Type out the records that follow, exactly as given.

DATA SUPPLIED below:

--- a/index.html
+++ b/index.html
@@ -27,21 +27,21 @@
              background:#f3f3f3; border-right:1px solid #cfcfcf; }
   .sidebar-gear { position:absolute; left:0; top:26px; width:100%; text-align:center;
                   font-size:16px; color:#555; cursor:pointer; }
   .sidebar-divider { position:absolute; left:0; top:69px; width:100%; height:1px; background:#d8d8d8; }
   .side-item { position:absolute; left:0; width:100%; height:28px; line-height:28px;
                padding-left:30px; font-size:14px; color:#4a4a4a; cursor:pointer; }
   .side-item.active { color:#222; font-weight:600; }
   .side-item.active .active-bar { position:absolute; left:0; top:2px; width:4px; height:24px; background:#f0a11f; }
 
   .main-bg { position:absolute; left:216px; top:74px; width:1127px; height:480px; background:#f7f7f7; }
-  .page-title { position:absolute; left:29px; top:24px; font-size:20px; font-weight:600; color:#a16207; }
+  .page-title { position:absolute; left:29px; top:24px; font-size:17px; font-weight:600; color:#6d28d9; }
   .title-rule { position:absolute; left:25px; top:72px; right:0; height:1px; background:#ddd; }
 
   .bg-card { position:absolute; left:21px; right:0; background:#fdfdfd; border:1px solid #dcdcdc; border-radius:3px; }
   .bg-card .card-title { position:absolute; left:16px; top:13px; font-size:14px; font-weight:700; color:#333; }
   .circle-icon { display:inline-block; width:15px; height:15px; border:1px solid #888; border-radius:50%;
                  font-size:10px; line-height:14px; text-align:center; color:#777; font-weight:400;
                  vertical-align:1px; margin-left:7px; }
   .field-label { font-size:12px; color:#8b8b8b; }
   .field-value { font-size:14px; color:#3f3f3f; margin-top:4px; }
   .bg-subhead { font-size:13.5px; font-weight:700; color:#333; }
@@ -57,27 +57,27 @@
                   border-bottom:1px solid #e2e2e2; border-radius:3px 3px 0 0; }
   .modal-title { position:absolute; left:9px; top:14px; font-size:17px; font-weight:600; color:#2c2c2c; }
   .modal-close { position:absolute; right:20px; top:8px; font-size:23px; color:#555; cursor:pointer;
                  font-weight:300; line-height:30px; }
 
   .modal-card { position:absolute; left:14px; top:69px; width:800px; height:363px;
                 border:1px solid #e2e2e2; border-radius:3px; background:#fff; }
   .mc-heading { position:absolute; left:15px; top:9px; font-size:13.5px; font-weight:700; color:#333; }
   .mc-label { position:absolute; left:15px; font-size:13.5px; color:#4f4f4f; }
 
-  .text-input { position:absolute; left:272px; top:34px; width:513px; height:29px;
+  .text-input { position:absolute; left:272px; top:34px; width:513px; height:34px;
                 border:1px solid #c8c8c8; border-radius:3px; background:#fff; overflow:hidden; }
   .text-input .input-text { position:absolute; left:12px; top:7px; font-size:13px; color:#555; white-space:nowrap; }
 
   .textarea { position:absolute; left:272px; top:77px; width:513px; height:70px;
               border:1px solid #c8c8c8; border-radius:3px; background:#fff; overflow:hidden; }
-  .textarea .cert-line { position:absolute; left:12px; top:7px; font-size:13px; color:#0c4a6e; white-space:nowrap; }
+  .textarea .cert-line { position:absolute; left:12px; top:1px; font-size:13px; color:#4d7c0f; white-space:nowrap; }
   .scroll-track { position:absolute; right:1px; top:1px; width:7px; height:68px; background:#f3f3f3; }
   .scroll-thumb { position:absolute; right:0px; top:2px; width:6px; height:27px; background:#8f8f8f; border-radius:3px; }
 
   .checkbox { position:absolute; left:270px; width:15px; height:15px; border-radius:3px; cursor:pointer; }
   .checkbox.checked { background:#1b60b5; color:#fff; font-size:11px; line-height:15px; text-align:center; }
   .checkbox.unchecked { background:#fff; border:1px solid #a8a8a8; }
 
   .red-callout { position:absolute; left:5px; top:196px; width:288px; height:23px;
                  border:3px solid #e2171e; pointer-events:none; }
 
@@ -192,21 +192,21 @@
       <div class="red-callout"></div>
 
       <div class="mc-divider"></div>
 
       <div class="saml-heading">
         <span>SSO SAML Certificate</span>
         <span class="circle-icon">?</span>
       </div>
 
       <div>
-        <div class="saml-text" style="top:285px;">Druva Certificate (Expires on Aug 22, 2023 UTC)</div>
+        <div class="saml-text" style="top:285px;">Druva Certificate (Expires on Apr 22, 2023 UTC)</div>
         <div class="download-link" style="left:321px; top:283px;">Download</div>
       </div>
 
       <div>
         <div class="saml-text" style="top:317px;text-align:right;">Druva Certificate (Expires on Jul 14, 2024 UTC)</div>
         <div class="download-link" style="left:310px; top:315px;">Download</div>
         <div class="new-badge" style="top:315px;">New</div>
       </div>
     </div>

End of DATA SUPPLIED.

→ **FINISHED EXERCISE**
--- a/index.html
+++ b/index.html
@@ -27,21 +27,21 @@
              background:#f3f3f3; border-right:1px solid #cfcfcf; }
   .sidebar-gear { position:absolute; left:0; top:26px; width:100%; text-align:center;
                   font-size:16px; color:#555; cursor:pointer; }
   .sidebar-divider { position:absolute; left:0; top:69px; width:100%; height:1px; background:#d8d8d8; }
   .side-item { position:absolute; left:0; width:100%; height:28px; line-height:28px;
                padding-left:30px; font-size:14px; color:#4a4a4a; cursor:pointer; }
   .side-item.active { color:#222; font-weight:600; }
   .side-item.active .active-bar { position:absolute; left:0; top:2px; width:4px; height:24px; background:#f0a11f; }
 
   .main-bg { position:absolute; left:216px; top:74px; width:1127px; height:480px; background:#f7f7f7; }
-  .page-title { position:absolute; left:29px; top:24px; font-size:20px; font-weight:600; color:#a16207; }
+  .page-title { position:absolute; left:29px; top:24px; font-size:17px; font-weight:600; color:#6d28d9; }
   .title-rule { position:absolute; left:25px; top:72px; right:0; height:1px; background:#ddd; }
 
   .bg-card { position:absolute; left:21px; right:0; background:#fdfdfd; border:1px solid #dcdcdc; border-radius:3px; }
   .bg-card .card-title { position:absolute; left:16px; top:13px; font-size:14px; font-weight:700; color:#333; }
   .circle-icon { display:inline-block; width:15px; height:15px; border:1px solid #888; border-radius:50%;
                  font-size:10px; line-height:14px; text-align:center; color:#777; font-weight:400;
                  vertical-align:1px; margin-left:7px; }
   .field-label { font-size:12px; color:#8b8b8b; }
   .field-value { font-size:14px; color:#3f3f3f; margin-top:4px; }
   .bg-subhead { font-size:13.5px; font-weight:700; color:#333; }
@@ -57,27 +57,27 @@
                   border-bottom:1px solid #e2e2e2; border-radius:3px 3px 0 0; }
   .modal-title { position:absolute; left:9px; top:14px; font-size:17px; font-weight:600; color:#2c2c2c; }
   .modal-close { position:absolute; right:20px; top:8px; font-size:23px; color:#555; cursor:pointer;
                  font-weight:300; line-height:30px; }
 
   .modal-card { position:absolute; left:14px; top:69px; width:800px; height:363px;
                 border:1px solid #e2e2e2; border-radius:3px; background:#fff; }
   .mc-heading { position:absolute; left:15px; top:9px; font-size:13.5px; font-weight:700; color:#333; }
   .mc-label { position:absolute; left:15px; font-size:13.5px; color:#4f4f4f; }
 
-  .text-input { position:absolute; left:272px; top:34px; width:513px; height:29px;
+  .text-input { position:absolute; left:272px; top:34px; width:513px; height:34px;
                 border:1px solid #c8c8c8; border-radius:3px; background:#fff; overflow:hidden; }
   .text-input .input-text { position:absolute; left:12px; top:7px; font-size:13px; color:#555; white-space:nowrap; }
 
   .textarea { position:absolute; left:272px; top:77px; width:513px; height:70px;
               border:1px solid #c8c8c8; border-radius:3px; background:#fff; overflow:hidden; }
-  .textarea .cert-line { position:absolute; left:12px; top:7px; font-size:13px; color:#0c4a6e; white-space:nowrap; }
+  .textarea .cert-line { position:absolute; left:12px; top:1px; font-size:13px; color:#4d7c0f; white-space:nowrap; }
   .scroll-track { position:absolute; right:1px; top:1px; width:7px; height:68px; background:#f3f3f3; }
   .scroll-thumb { position:absolute; right:0px; top:2px; width:6px; height:27px; background:#8f8f8f; border-radius:3px; }
 
   .checkbox { position:absolute; left:270px; width:15px; height:15px; border-radius:3px; cursor:pointer; }
   .checkbox.checked { background:#1b60b5; color:#fff; font-size:11px; line-height:15px; text-align:center; }
   .checkbox.unchecked { background:#fff; border:1px solid #a8a8a8; }
 
   .red-callout { position:absolute; left:5px; top:196px; width:288px; height:23px;
                  border:3px solid #e2171e; pointer-events:none; }
 
@@ -192,21 +192,21 @@
       <div class="red-callout"></div>
 
       <div class="mc-divider"></div>
 
       <div class="saml-heading">
         <span>SSO SAML Certificate</span>
         <span class="circle-icon">?</span>
       </div>
 
       <div>
-        <div class="saml-text" style="top:285px;">Druva Certificate (Expires on Aug 22, 2023 UTC)</div>
+        <div class="saml-text" style="top:285px;">Druva Certificate (Expires on Apr 22, 2023 UTC)</div>
         <div class="download-link" style="left:321px; top:283px;">Download</div>
       </div>
 
       <div>
         <div class="saml-text" style="top:317px;text-align:right;">Druva Certificate (Expires on Jul 14, 2024 UTC)</div>
         <div class="download-link" style="left:310px; top:315px;">Download</div>
         <div class="new-badge" style="top:315px;">New</div>
       </div>
     </div>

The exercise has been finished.